The Changing Scene--Grand Opera House and Maison Blanche, 1907
The streetcars are still on Canal Street (21st century versions, though) but much of what we see in this photograph is no longer there. The large ornate structure on the corner of Canal and Dauphine Streets was the old Maison Blanche Building, built ca. 1887 to house D. Mercier and Sons department store. A new MB store and office building (now the Ritz Carlton Hotel) replaced it in 1908. The Grand Opera House, built as the Varieties Theatre in 1871, was demolished around the same time; a Kress department store went up in its place in 1910 (that structure has also since been incorporated into the Ritz Carlton). The row of four-story buildings at the far left was replaced, also in 1910, by the Audubon Building. That edifice has been vacant since before Katrina, but new owners have recently announced plans to convert it into the Hotel Indigo, a 180-room boutique hotel.
Canal Street from the Chess Club Gallery, during Rex, 1908
This actually shows the 1907 parade. The Rex theme that year was “Visions of the Nations” and the float at the right in the photograph—the Viking ship—was the krewe’s representation of Sweden. Since this is the only one of the Mardi Gras photographs in this exhibit that shows floats, it is the only one that we can date definitively. We have to rely on Allison for the other date identifications; his mistake here, alas, casts some doubt on his overall accuracy.

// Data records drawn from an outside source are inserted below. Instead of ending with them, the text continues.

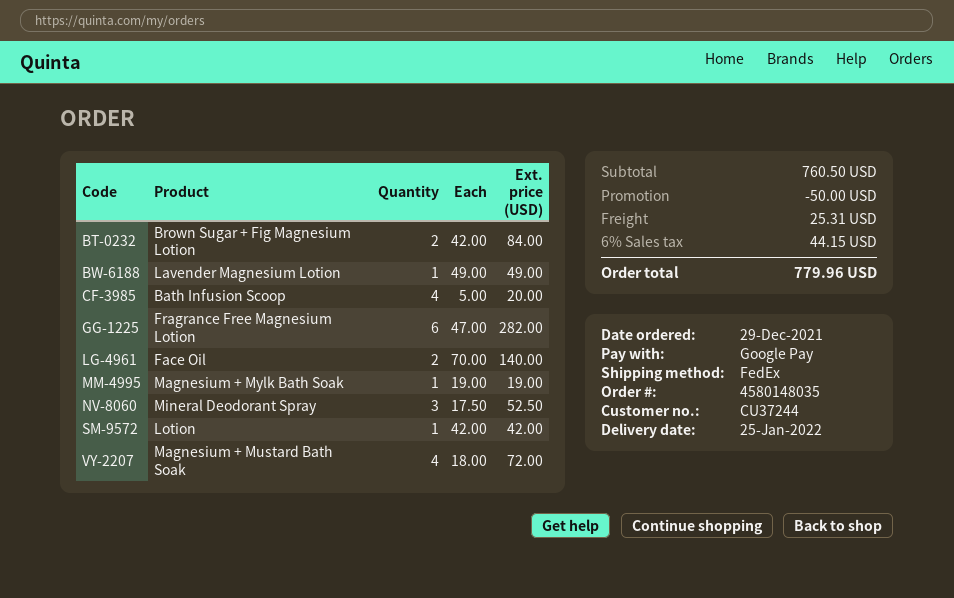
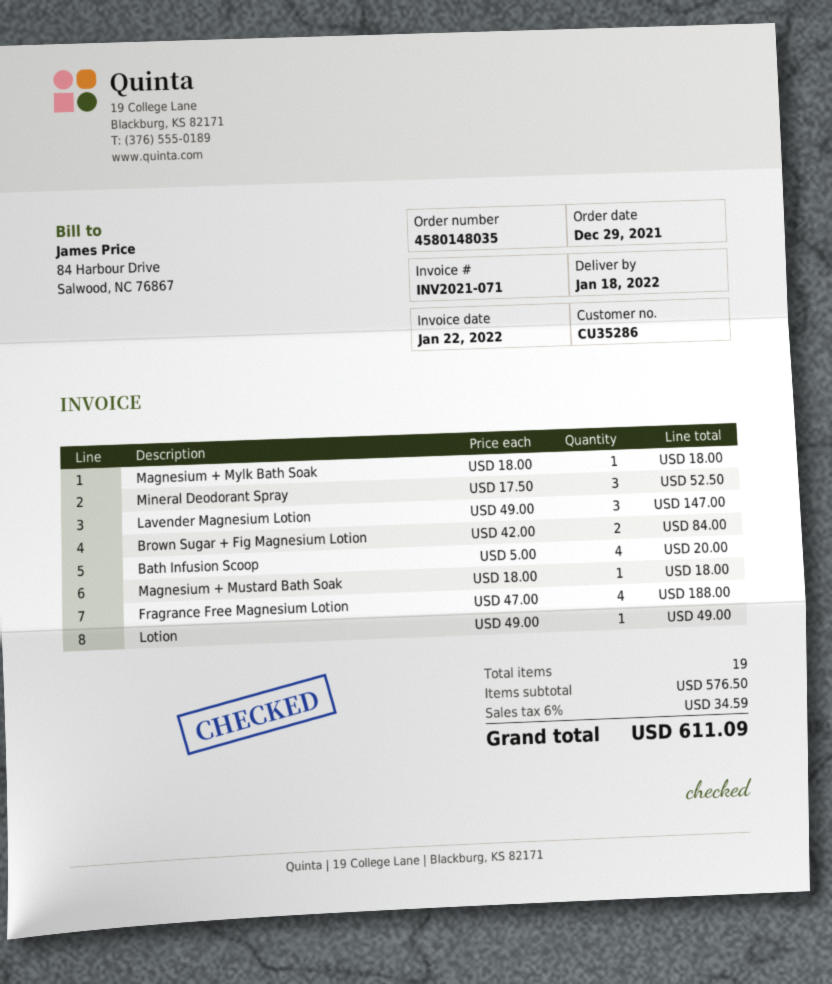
delivery date: 2022-01-25 -> 2022-01-18
customer number: CU37244 -> CU35286
Lavender Magnesium Lotion: 1 x 49.00 = 49.00 -> 3 x 49.00 = 147.00
Fragrance Free Magnesium Lotion: 6 x 47.00 = 282.00 -> 4 x 47.00 = 188.00
Face Oil: 2 x 70.00 = 140.00 -> none
Magnesium + Mylk Bath Soak: 1 x 19.00 = 19.00 -> 1 x 18.00 = 18.00
Lotion: 1 x 42.00 = 42.00 -> 1 x 49.00 = 49.00
Magnesium + Mustard Bath Soak: 4 x 18.00 = 72.00 -> 1 x 18.00 = 18.00
subtotal: 760.50 -> 576.50
discount: 50.00 -> none
shipping: 25.31 -> none
tax: 6% = 44.15 -> 6% = 34.59
total: 779.96 -> 611.09

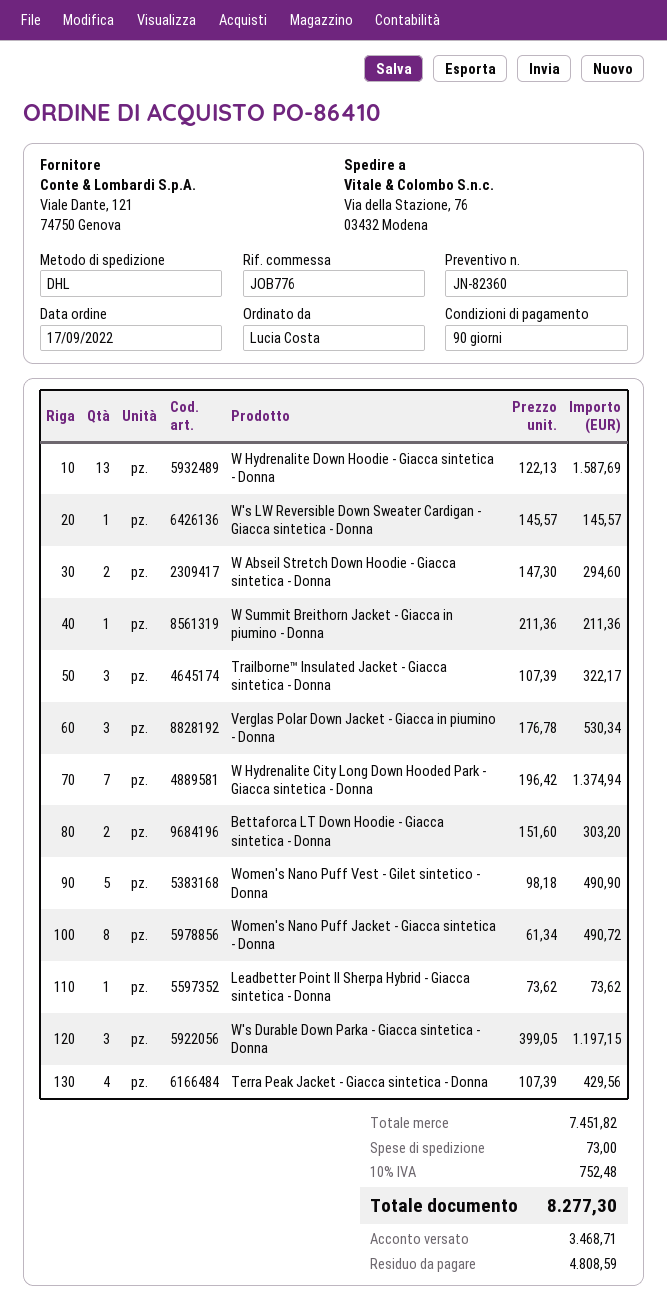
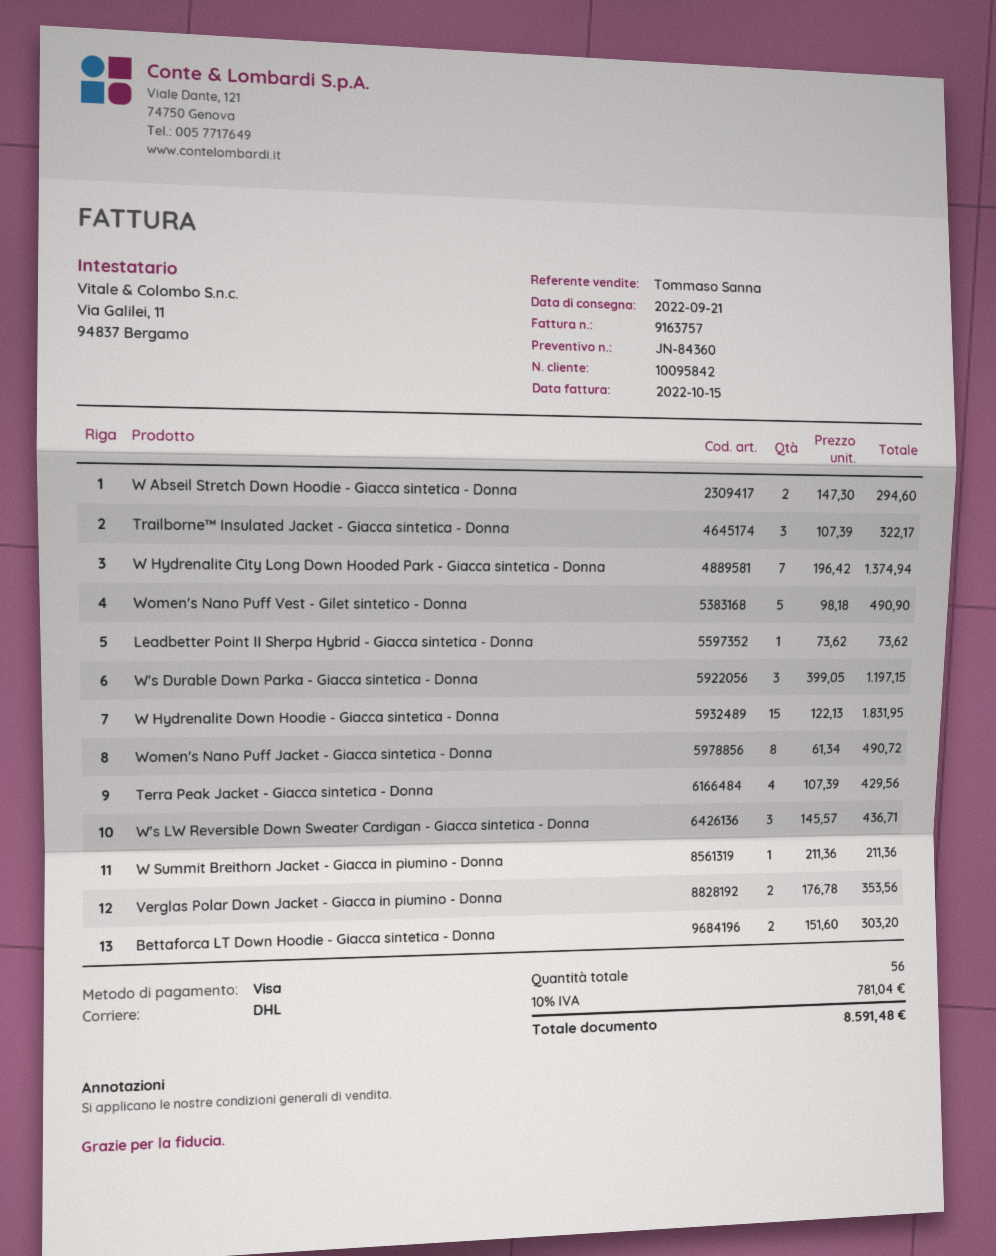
quote number: JN-82360 -> JN-84360
W Hydrenalite Down Hoodie - Giacca sintetica - Donna: 13 x 122.13 = 1587.69 -> 15 x 122.13 = 1831.95
W's LW Reversible Down Sweater Cardigan - Giacca sintetica - Donna: 1 x 145.57 = 145.57 -> 3 x 145.57 = 436.71
Verglas Polar Down Jacket - Giacca in piumino - Donna: 3 x 176.78 = 530.34 -> 2 x 176.78 = 353.56
shipping: 73.00 -> none
tax: 10% = 752.48 -> 10% = 781.04
total: 8277.30 -> 8591.48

Canal Street from the Chess Club Gallery, during Rex, 1908
Allison captured this fantastically busy scene from the Chess, Checker, and Whist Club’s building at the corner of Baronne and Canal Streets (next door to the Grunewald, now Rosevelt, Hotel). It shows the D. H. Holmes department store on the left, the Marks Isaacs store in the middle, and the original Godchaux’s (with the turret) on the left. It is the impressive Mardi Gras crowd and the conglomeration of streetcars, though, that are the focal points of this photograph.
Canal Street at Camp-Chartres Crossing--other Military Escorts, 1908
The massiveness of the Mardi Gras crowd on Canal Street is quite apparent in this photograph. Allison took several other shots (not included in this exhibit) at this location; they show more mature military units instead the youngsters—cadets, perhaps—pictured here. All of the photographs show the original Godchaux’s department store at Canal and Chartres Streets; this one also shows the May’s Drug Store on the opposite corner. The former structure was long ago demolished; its site is now occupied by the New Orleans Marriott Hotel. The May’s building still stands, but it has been many years since the old drug store operated therein.
From Maison Blanche Building, towards the Southern Railway Freight Sheds and the Consumers Electric Company Stack, 1910
Birdseye view photographs such as this one, taken from atop the thirteen-story Maison Blanche Building, allowed for wide views of the urban landscape. Here we see a number of interesting structures including St. Louis Cemetery #1 on Basin Street and the old church now known as Our Lady of Guadalupe on North Rampart Street. The 209 foot smoke stack, advertising Bull Durham tobacco, was part of the Consumers Electric plant on Rampart between Bienville and Conti Streets. Also visible just to the right of the cemetery is the freight office building for the Southern Railway (now the Basin Street Station visitor center/office building). The buildings to the left of the cemetery, both along Basin Street and behind it, were part of Storyville, the city’s (in)famous red-light district.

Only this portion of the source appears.